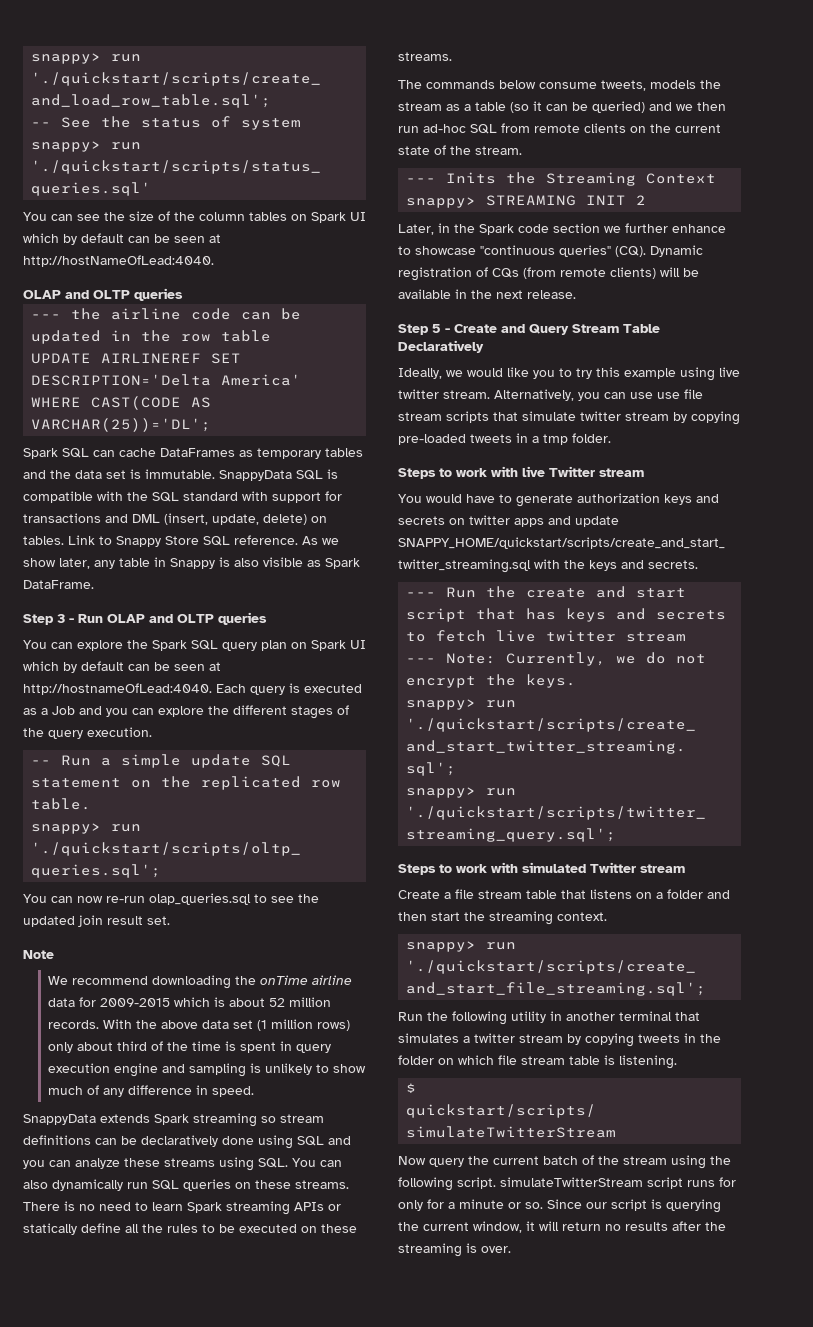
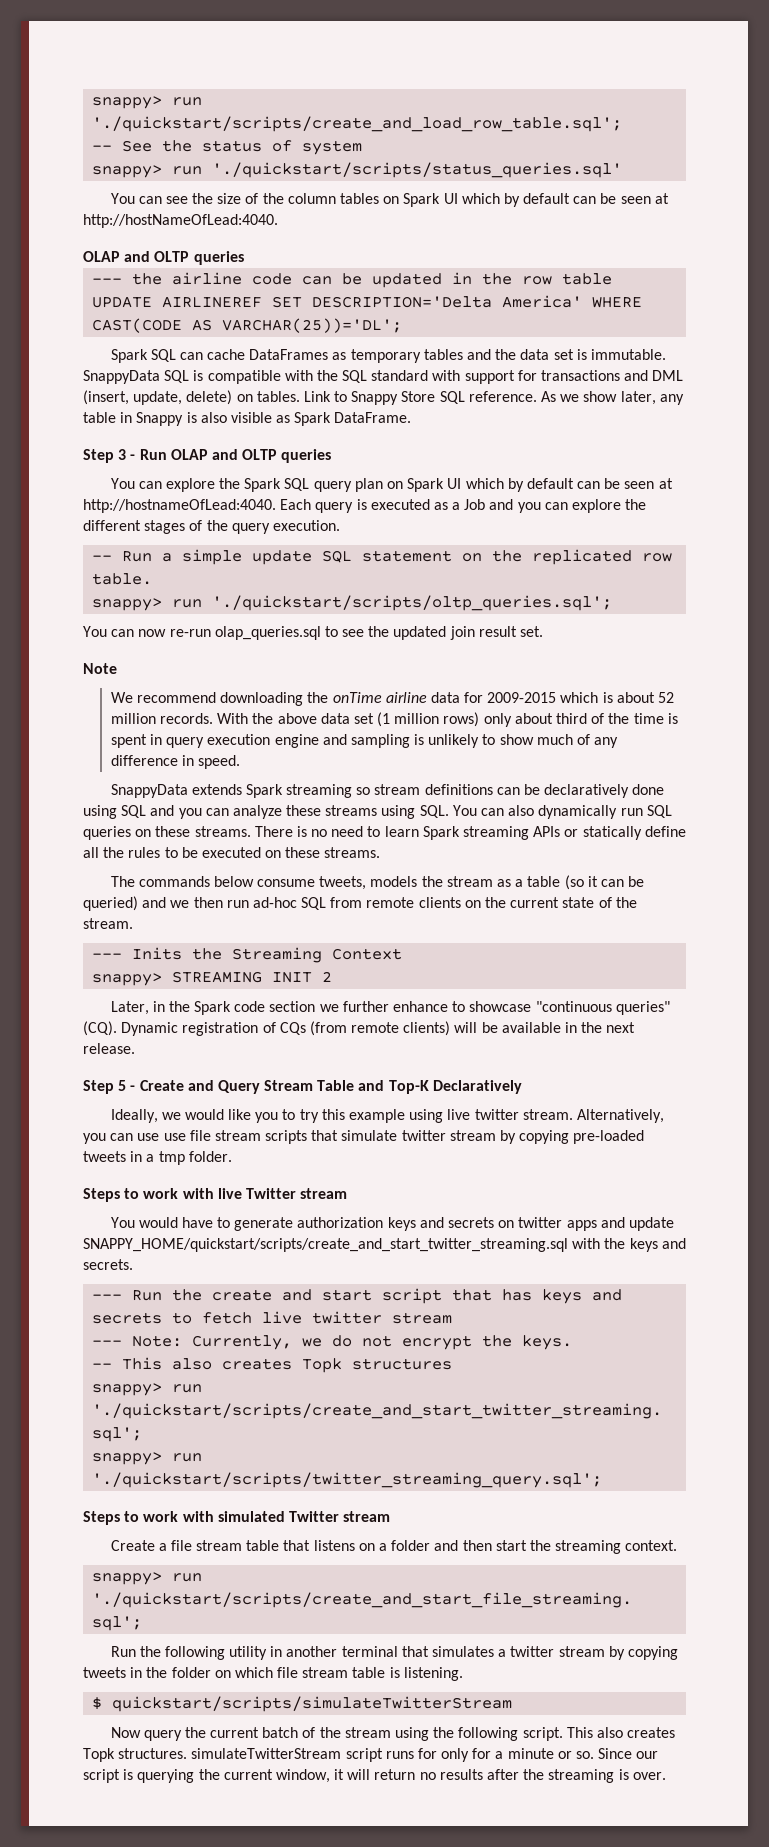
- Step 5 - Create and Query Stream Table Declaratively
+ Step 5 - Create and Query Stream Table and Top-K Declaratively
+ -- This also creates Topk structures
- Now query the current batch of the stream using the following script. simulateTwitterStream script runs for only for a minute or so.
+ Now query the current batch of the stream using the following script. This also creates Topk structures. simulateTwitterStream script runs for only for a minute or so.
|---|
Write down exactly the line that contains "-- This also creates Topk structures" along with all later lines of the material, ending at its final line.

Exercise answer:
+ -- This also creates Topk structures
- Now query the current batch of the stream using the following script. simulateTwitterStream script runs for only for a minute or so.
+ Now query the current batch of the stream using the following script. This also creates Topk structures. simulateTwitterStream script runs for only for a minute or so.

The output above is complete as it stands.